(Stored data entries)
▶

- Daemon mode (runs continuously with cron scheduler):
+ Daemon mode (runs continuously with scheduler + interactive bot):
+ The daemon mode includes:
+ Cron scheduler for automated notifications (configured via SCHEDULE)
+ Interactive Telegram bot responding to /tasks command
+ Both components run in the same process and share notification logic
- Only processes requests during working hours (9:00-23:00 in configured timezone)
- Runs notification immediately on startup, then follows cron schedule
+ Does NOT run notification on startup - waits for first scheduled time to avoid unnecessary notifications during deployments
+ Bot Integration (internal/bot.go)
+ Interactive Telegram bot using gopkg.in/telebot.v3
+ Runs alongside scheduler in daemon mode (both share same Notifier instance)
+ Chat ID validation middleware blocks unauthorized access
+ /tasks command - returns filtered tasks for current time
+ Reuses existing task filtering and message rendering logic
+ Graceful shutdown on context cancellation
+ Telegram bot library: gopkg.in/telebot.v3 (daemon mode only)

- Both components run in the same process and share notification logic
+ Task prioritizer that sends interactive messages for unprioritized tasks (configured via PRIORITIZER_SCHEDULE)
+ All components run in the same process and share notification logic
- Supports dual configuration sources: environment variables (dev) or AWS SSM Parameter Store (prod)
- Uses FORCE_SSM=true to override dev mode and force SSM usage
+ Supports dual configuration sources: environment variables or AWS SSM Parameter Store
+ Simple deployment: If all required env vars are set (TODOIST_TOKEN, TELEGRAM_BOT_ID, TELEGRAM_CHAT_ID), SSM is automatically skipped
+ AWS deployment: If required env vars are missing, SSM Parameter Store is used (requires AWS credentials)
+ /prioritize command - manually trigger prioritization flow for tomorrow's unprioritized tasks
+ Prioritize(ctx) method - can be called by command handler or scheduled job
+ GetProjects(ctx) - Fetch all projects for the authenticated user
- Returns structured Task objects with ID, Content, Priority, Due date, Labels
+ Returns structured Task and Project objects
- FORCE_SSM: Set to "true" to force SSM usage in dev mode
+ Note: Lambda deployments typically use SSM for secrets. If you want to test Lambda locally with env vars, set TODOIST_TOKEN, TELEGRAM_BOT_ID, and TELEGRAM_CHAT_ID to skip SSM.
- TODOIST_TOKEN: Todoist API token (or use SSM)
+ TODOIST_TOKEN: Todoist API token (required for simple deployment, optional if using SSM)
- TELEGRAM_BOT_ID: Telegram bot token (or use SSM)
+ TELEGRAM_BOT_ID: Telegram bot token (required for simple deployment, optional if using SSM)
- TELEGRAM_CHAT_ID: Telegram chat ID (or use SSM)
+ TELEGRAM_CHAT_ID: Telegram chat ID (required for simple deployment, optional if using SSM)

◀
▶

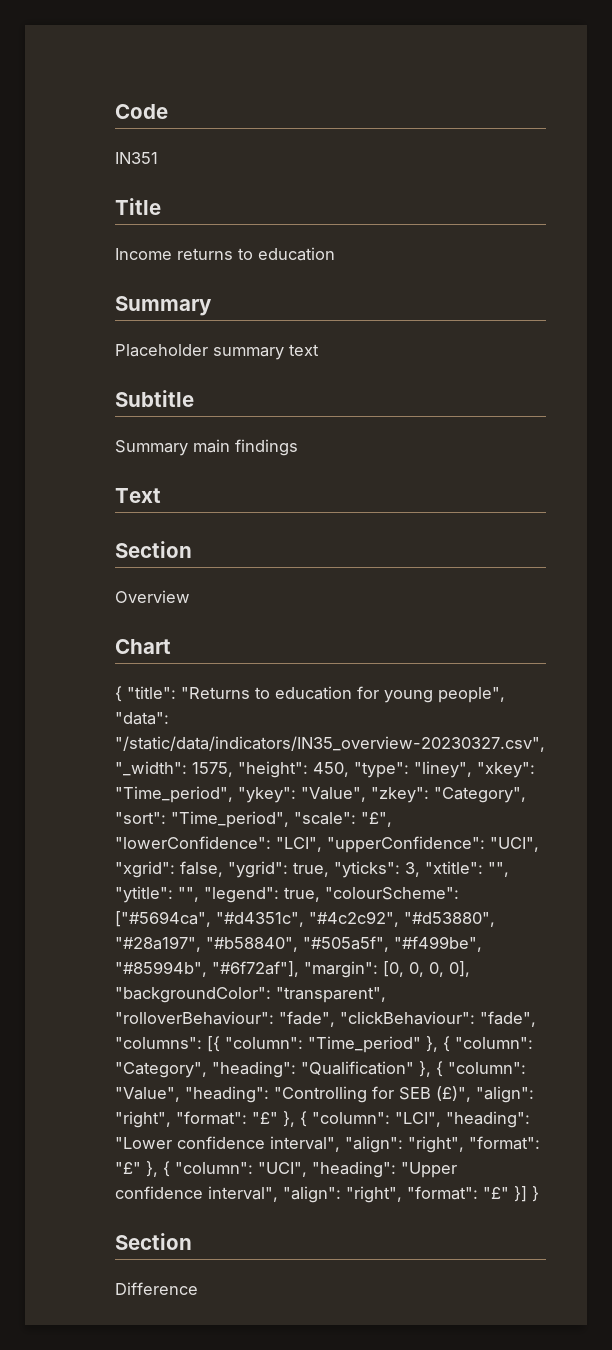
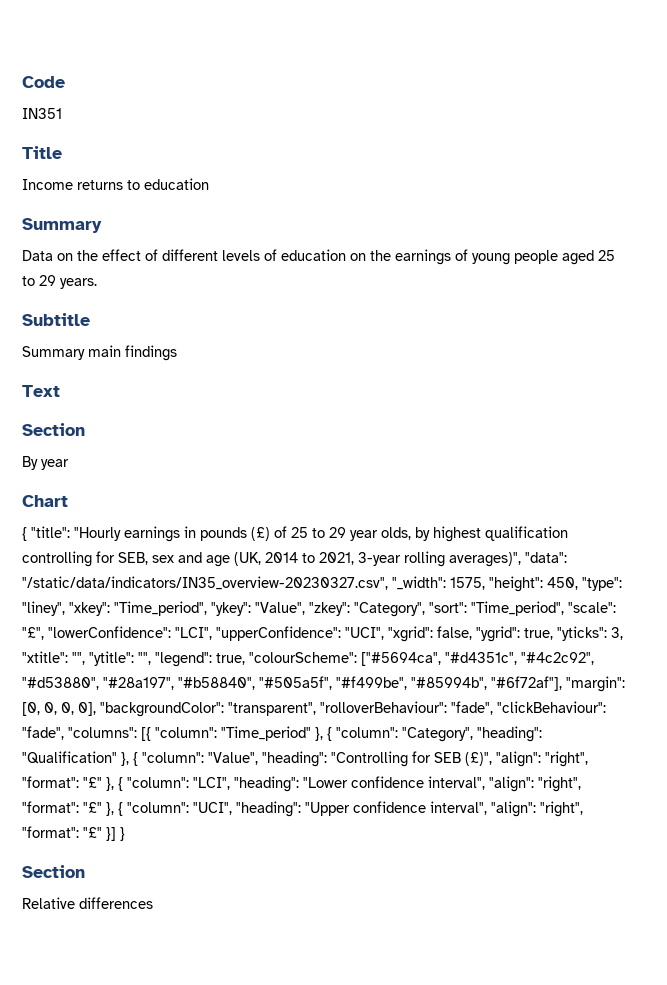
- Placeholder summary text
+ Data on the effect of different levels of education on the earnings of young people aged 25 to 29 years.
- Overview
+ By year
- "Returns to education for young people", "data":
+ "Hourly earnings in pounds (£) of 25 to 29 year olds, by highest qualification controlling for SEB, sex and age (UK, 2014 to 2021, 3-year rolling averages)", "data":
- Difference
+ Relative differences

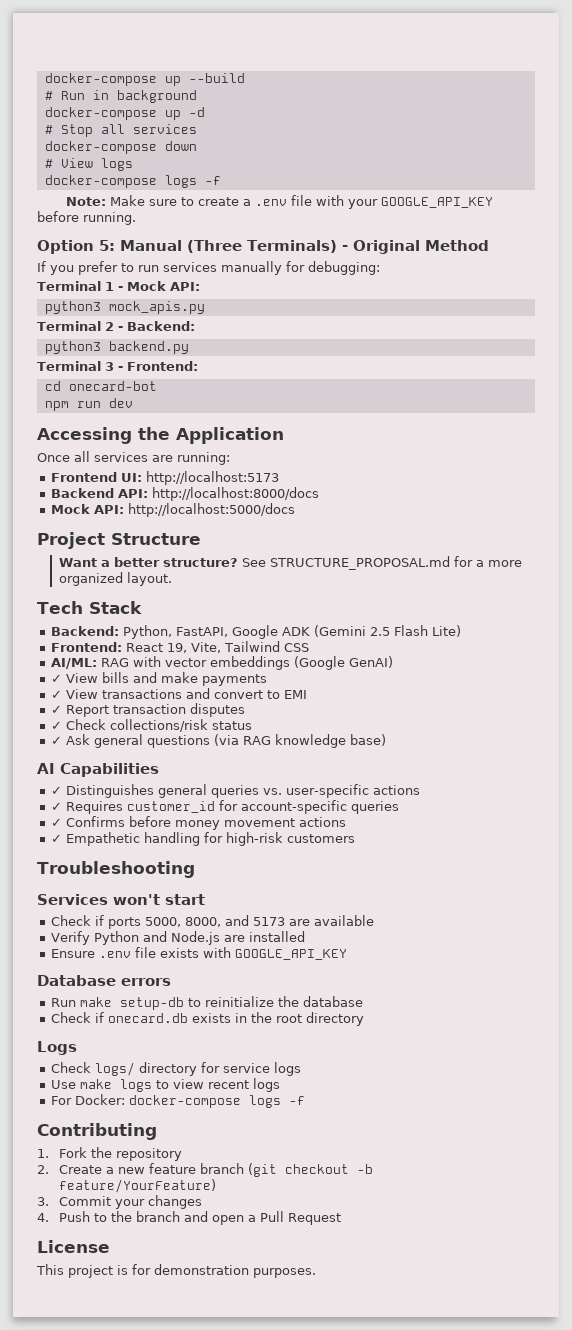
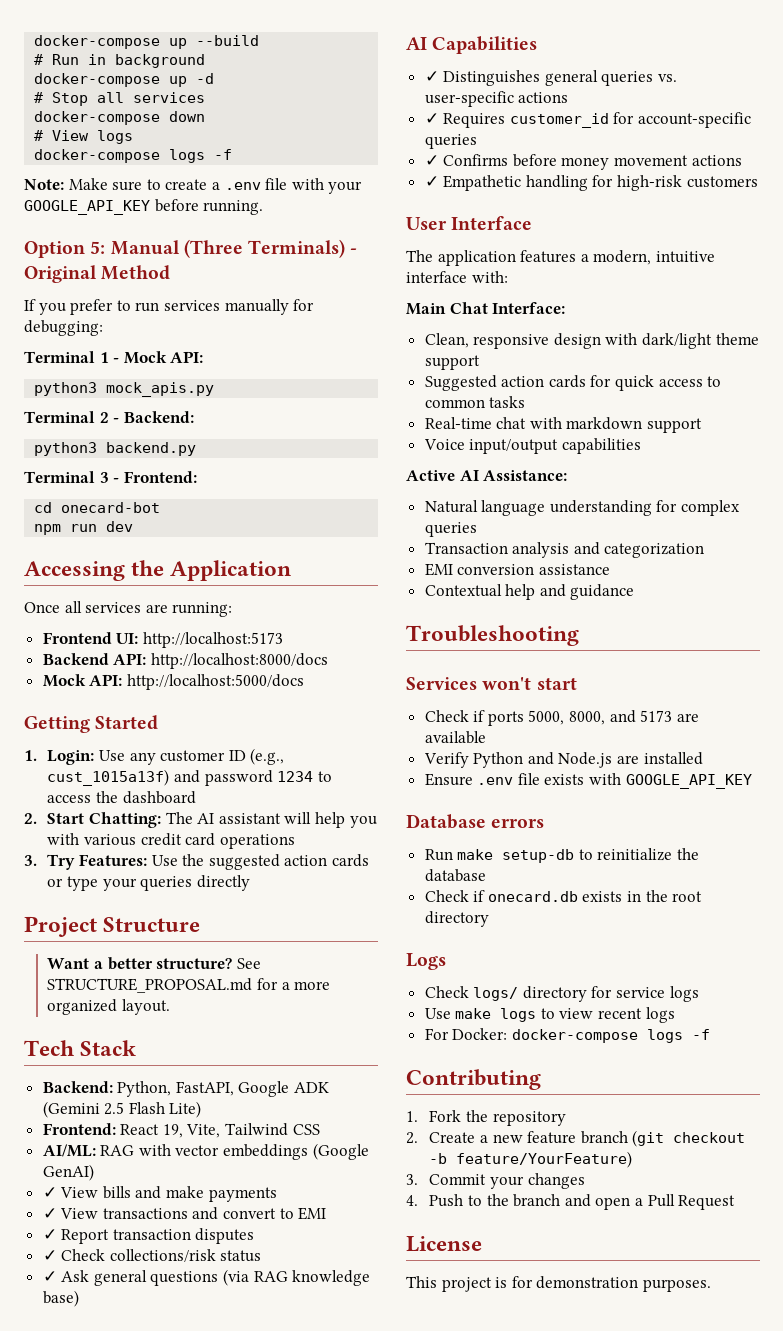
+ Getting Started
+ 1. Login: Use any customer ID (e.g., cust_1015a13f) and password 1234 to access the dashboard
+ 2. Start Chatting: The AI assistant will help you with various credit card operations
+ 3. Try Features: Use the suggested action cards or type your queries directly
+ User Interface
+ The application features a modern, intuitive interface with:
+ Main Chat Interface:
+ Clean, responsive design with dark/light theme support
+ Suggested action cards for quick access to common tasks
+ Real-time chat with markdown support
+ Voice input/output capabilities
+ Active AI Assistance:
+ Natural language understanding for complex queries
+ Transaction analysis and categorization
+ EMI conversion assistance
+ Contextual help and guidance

◀

* **Task brief**
Note how many lines above hold "dual" and give that figure alone.

* **Reply**
2